Rabbi Darren Levine, founder of Tamid, went to meet Pesach Ackerman, 85, the shul’s longtime rabbi, and his son, Sandy, who did not want the ark to be lost forever. (Rabbi Ackerman died this past Friday at age 84. See obituary, right).

Jason Friedman, an architect with the residential conversion project, upon seeing the stunning ark, felt it could be salvaged. Meanwhile, Tamid member Salvo Stoch — who runs Found Objects, a company that travels the world finding unique furniture and gallery items — visited Meseritz and evaluated the ark. He determined it could be safely extracted, stored properly and retrofitted for use as Tamid’s own ark. And so it is.

The ark, which was disassembled into 30 pieces, is currently being kept in the Brooklyn Navy Yard. The hope is that once the new synagogue gets a permanent space, the full ark will be incorporated into it.

Said Levine, “It’s not every day in New York that a new synagogue like Tamid opens in the same year that a historic one closes.”

Levine sees this whole process as giving new life to Jewish ancient tradition, of Tamid’s being a historical caretaker while creating new Jewish roots in the Village and Lower Manhattan.

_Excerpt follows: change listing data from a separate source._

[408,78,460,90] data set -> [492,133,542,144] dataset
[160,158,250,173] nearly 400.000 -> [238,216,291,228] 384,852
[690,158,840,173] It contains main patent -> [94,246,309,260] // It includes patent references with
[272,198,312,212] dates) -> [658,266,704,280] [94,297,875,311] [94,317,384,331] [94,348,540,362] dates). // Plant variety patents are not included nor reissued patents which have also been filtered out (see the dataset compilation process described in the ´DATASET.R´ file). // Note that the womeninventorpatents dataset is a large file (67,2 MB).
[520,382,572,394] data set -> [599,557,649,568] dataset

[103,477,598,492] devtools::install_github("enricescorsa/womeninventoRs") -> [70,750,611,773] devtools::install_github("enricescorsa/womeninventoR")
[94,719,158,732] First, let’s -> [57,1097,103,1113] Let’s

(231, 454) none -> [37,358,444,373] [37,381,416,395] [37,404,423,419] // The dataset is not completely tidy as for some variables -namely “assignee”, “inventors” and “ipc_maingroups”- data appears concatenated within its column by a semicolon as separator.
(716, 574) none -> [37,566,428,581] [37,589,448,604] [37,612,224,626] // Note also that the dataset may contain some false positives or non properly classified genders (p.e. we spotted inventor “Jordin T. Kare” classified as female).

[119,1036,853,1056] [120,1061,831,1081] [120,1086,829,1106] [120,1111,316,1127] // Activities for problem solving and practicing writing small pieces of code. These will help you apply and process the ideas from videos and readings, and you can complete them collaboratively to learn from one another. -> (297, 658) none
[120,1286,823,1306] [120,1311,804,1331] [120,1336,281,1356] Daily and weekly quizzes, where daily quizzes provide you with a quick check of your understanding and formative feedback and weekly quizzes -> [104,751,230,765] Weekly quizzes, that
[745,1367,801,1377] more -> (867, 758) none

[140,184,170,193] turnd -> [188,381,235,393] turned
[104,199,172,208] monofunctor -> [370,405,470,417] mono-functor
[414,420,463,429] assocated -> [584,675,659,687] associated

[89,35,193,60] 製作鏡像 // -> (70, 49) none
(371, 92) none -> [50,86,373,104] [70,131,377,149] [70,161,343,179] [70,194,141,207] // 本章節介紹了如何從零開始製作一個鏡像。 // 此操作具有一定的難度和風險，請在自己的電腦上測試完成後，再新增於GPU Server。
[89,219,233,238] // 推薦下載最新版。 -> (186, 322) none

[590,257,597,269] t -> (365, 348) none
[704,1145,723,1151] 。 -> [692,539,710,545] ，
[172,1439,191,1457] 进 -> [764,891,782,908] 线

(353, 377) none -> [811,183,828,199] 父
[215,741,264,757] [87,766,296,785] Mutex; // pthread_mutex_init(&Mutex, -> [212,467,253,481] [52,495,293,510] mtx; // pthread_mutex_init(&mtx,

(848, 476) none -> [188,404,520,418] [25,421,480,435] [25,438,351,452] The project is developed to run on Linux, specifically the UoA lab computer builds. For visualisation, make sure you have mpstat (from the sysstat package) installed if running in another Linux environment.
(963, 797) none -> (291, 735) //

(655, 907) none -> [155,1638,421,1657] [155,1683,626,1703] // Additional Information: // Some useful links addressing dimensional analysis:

“This, in a word, is b’shert,” he said.

Tamid, which Levine described as a liberal congregation, holds its Friday-night Sabbath services once a month in a church, St. Paul’s 9/11 Chapel.

Tamid is also pushing into the Lower East Side, where Levine noted, “Do you know there is no liberal presence [below East Houston St.] in the Lower East Side? And there are a lot of young families moving into the area.”

The new synagogue hosts monthly book discussions at Pushcart Cafe on East Broadway.

By early last month, the interior of Meseritz Synagogue’s sanctuary was gone. However, the stained-glass window, since it is part of the building’s exterior, is also landmarked and remains.

There will be prayer services at the E. Sixth St. building in the future, but on the ground-floor level below the former sanctuary. Due to the upstairs sanctuary’s condition, the ground-floor hall was actually where most of the regular prayer services actually were held in recent years. The upstairs sanctuary was only used during the High Holy Days.